_WORK INSTRUCTIONS:_ The entries below must be retyped exactly. Pictures are to be omitted.

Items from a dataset
=== Begin Enclosure ===

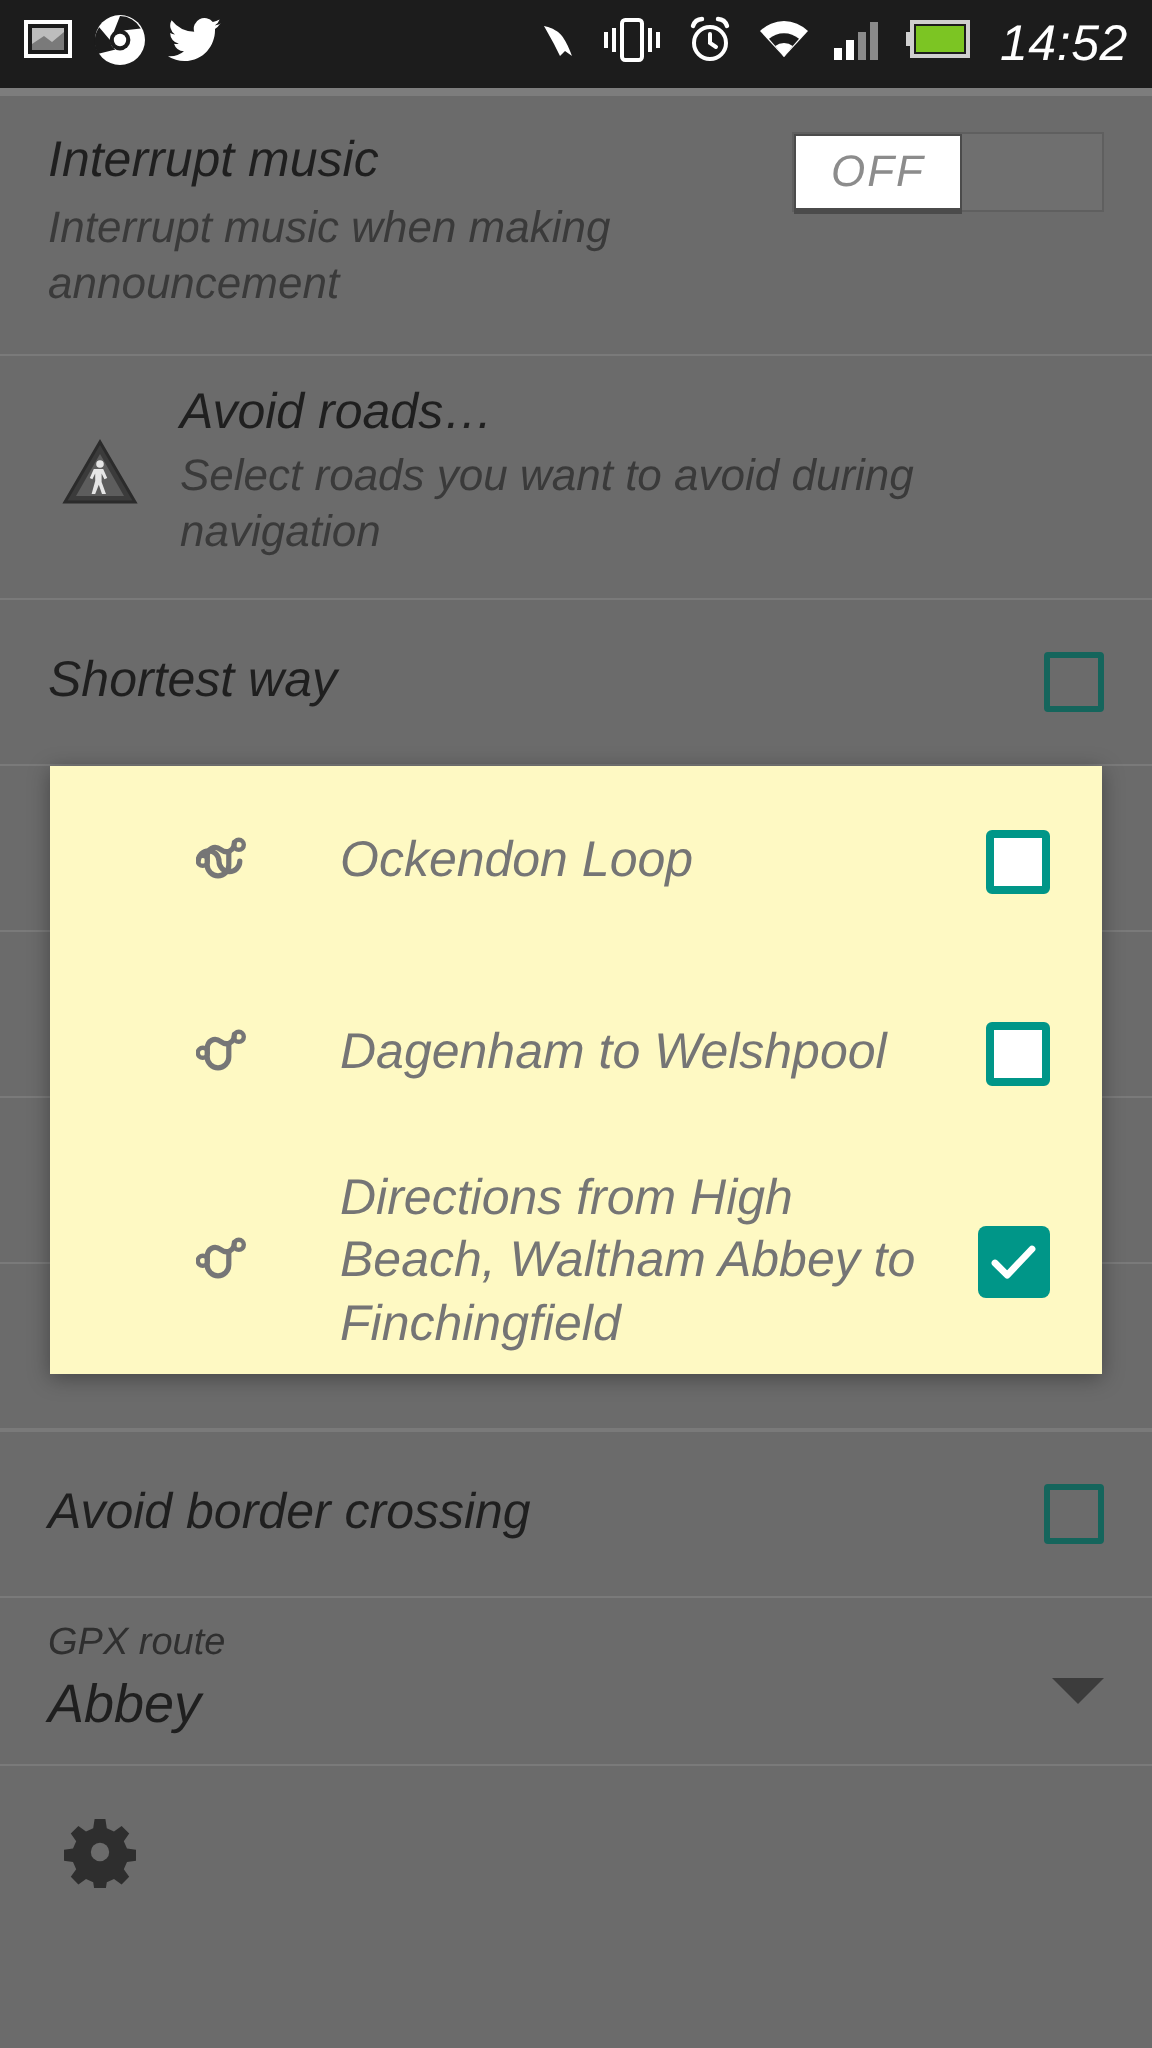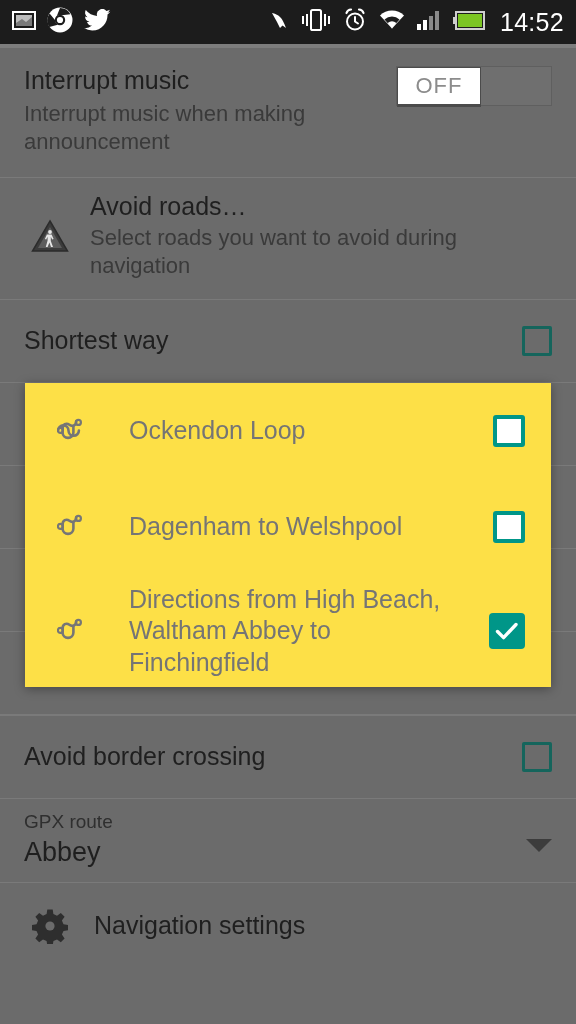--- a/index.html
+++ b/index.html
@@ -2,21 +2,21 @@
 <html><head>
 <meta charset="utf-8">
 <style>
   * { margin:0; padding:0; box-sizing:border-box; }
   html, body {
     width:576px; height:1024px;
     background:#6b6b6b;
     font-family:"Liberation Sans", sans-serif;
     overflow:hidden;
   }
-  #screen { position:relative; width:516px; height:1024px; background:#6b6b6b; }
+  #screen { position:relative; width:516px; height:1024px; background:#6b6b6b;font-style:italic; }
 
   
   .statusbar {
     position:absolute; top:0; left:0; width:576px; height:44px;
     background:#1c1c1c;
     display:flex; align-items:center;
     padding:0 12px;
     z-index:40;
   }
   .sb-left { display:flex; align-items:center; gap:11px; }
@@ -81,22 +81,23 @@
   }
 
   
   .r-nav { height:86px; display:flex; align-items:center; }
   .gear-wrap { flex:0 0 auto; width:52px; display:flex; justify-content:center; }
   .nav-label { font-size:25px; color:#1f1f1f; padding-left:18px; }
 
   
   .dialog {
     position:absolute; left:25px; top:383px; width:526px;
-    background:#fde047; z-index:30;
+    background:#fef9c3; z-index:30;
     box-shadow:0 2px 10px rgba(0,0,0,.35);
+    padding-left:41px;
   }
   .d-row { display:flex; align-items:center; padding:0 26px; min-height:96px; }
   .d-ico { flex:0 0 auto; width:46px; display:flex; justify-content:center; align-items:center; }
   .d-label {
     flex:1 1 auto; padding-left:32px; padding-right:18px;
     font-size:25px; color:#757575; line-height:1.26;
   }
   .d-cb { flex:0 0 auto; }
   .cb-white {
     width:32px; height:32px; border:4px solid #009688; border-radius:3px; background:#fff;
@@ -257,21 +258,20 @@
     <div class="divider"></div>
 
     <div class="row r-nav">
       <div class="gear-wrap">
         <svg width="36" height="36" viewBox="0 0 36 36">
             <path d="M18 11.2a6.8 6.8 0 1 0 0 13.6 6.8 6.8 0 0 0 0-13.6zm0 10.2a3.4 3.4 0 1 1 0-6.8 3.4 3.4 0 0 1 0 6.8z" fill="#2e2e2e"></path>
             <path d="M15.3 1.5h5.4l.7 4.6 3.6 1.6 3.8-2.7 3.8 3.8-2.7 3.8 1.6 3.6 4.6.7v5.4l-4.6.7-1.6 3.6 2.7 3.8-3.8 3.8-3.8-2.7-3.6 1.6-.7 4.6h-5.4l-.7-4.6-3.6-1.6-3.8 2.7-3.8-3.8 2.7-3.8-1.6-3.6-4.6-.7v-5.4l4.6-.7 1.6-3.6-2.7-3.8 3.8-3.8 3.8 2.7 3.6-1.6z" fill="#2e2e2e"></path>
             <circle cx="18" cy="18" r="4.6" fill="#6b6b6b"></circle>
           </svg>
       </div>
-      <div class="nav-label">Navigation settings</div>
     </div>
   </div>
 
   <div class="dialog">
 
     <div class="d-row">
       <div class="d-ico">
         <svg width="34" height="30" viewBox="0 0 34 30">
             <path d="M7.5 21 A5.2 5.2 0 0 1 7.5 10.6 A5.2 5.2 0 0 0 7.5 0.2" fill="none" stroke="#767676" stroke-width="2.6" stroke-linecap="round" transform="translate(4,4) rotate(-90 7.5 10.6)"></path>
             <path d="M5.6 12.4 C5.6 8.4 9.2 6.4 12.4 8.8 C15.6 11.2 19.2 9.2 19.2 5.2" fill="none" stroke="#767676" stroke-width="2.6" stroke-linecap="round"></path>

=== End Enclosure ===

_RESPONSE TO THIS EXERCISE:_
--- a/index.html
+++ b/index.html
@@ -2,21 +2,21 @@
 <html><head>
 <meta charset="utf-8">
 <style>
   * { margin:0; padding:0; box-sizing:border-box; }
   html, body {
     width:576px; height:1024px;
     background:#6b6b6b;
     font-family:"Liberation Sans", sans-serif;
     overflow:hidden;
   }
-  #screen { position:relative; width:516px; height:1024px; background:#6b6b6b; }
+  #screen { position:relative; width:516px; height:1024px; background:#6b6b6b;font-style:italic; }
 
   
   .statusbar {
     position:absolute; top:0; left:0; width:576px; height:44px;
     background:#1c1c1c;
     display:flex; align-items:center;
     padding:0 12px;
     z-index:40;
   }
   .sb-left { display:flex; align-items:center; gap:11px; }
@@ -81,22 +81,23 @@
   }
 
   
   .r-nav { height:86px; display:flex; align-items:center; }
   .gear-wrap { flex:0 0 auto; width:52px; display:flex; justify-content:center; }
   .nav-label { font-size:25px; color:#1f1f1f; padding-left:18px; }
 
   
   .dialog {
     position:absolute; left:25px; top:383px; width:526px;
-    background:#fde047; z-index:30;
+    background:#fef9c3; z-index:30;
     box-shadow:0 2px 10px rgba(0,0,0,.35);
+    padding-left:41px;
   }
   .d-row { display:flex; align-items:center; padding:0 26px; min-height:96px; }
   .d-ico { flex:0 0 auto; width:46px; display:flex; justify-content:center; align-items:center; }
   .d-label {
     flex:1 1 auto; padding-left:32px; padding-right:18px;
     font-size:25px; color:#757575; line-height:1.26;
   }
   .d-cb { flex:0 0 auto; }
   .cb-white {
     width:32px; height:32px; border:4px solid #009688; border-radius:3px; background:#fff;
@@ -257,21 +258,20 @@
     <div class="divider"></div>
 
     <div class="row r-nav">
       <div class="gear-wrap">
         <svg width="36" height="36" viewBox="0 0 36 36">
             <path d="M18 11.2a6.8 6.8 0 1 0 0 13.6 6.8 6.8 0 0 0 0-13.6zm0 10.2a3.4 3.4 0 1 1 0-6.8 3.4 3.4 0 0 1 0 6.8z" fill="#2e2e2e"></path>
             <path d="M15.3 1.5h5.4l.7 4.6 3.6 1.6 3.8-2.7 3.8 3.8-2.7 3.8 1.6 3.6 4.6.7v5.4l-4.6.7-1.6 3.6 2.7 3.8-3.8 3.8-3.8-2.7-3.6 1.6-.7 4.6h-5.4l-.7-4.6-3.6-1.6-3.8 2.7-3.8-3.8 2.7-3.8-1.6-3.6-4.6-.7v-5.4l4.6-.7 1.6-3.6-2.7-3.8 3.8-3.8 3.8 2.7 3.6-1.6z" fill="#2e2e2e"></path>
             <circle cx="18" cy="18" r="4.6" fill="#6b6b6b"></circle>
           </svg>
       </div>
-      <div class="nav-label">Navigation settings</div>
     </div>
   </div>
 
   <div class="dialog">
 
     <div class="d-row">
       <div class="d-ico">
         <svg width="34" height="30" viewBox="0 0 34 30">
             <path d="M7.5 21 A5.2 5.2 0 0 1 7.5 10.6 A5.2 5.2 0 0 0 7.5 0.2" fill="none" stroke="#767676" stroke-width="2.6" stroke-linecap="round" transform="translate(4,4) rotate(-90 7.5 10.6)"></path>
             <path d="M5.6 12.4 C5.6 8.4 9.2 6.4 12.4 8.8 C15.6 11.2 19.2 9.2 19.2 5.2" fill="none" stroke="#767676" stroke-width="2.6" stroke-linecap="round"></path>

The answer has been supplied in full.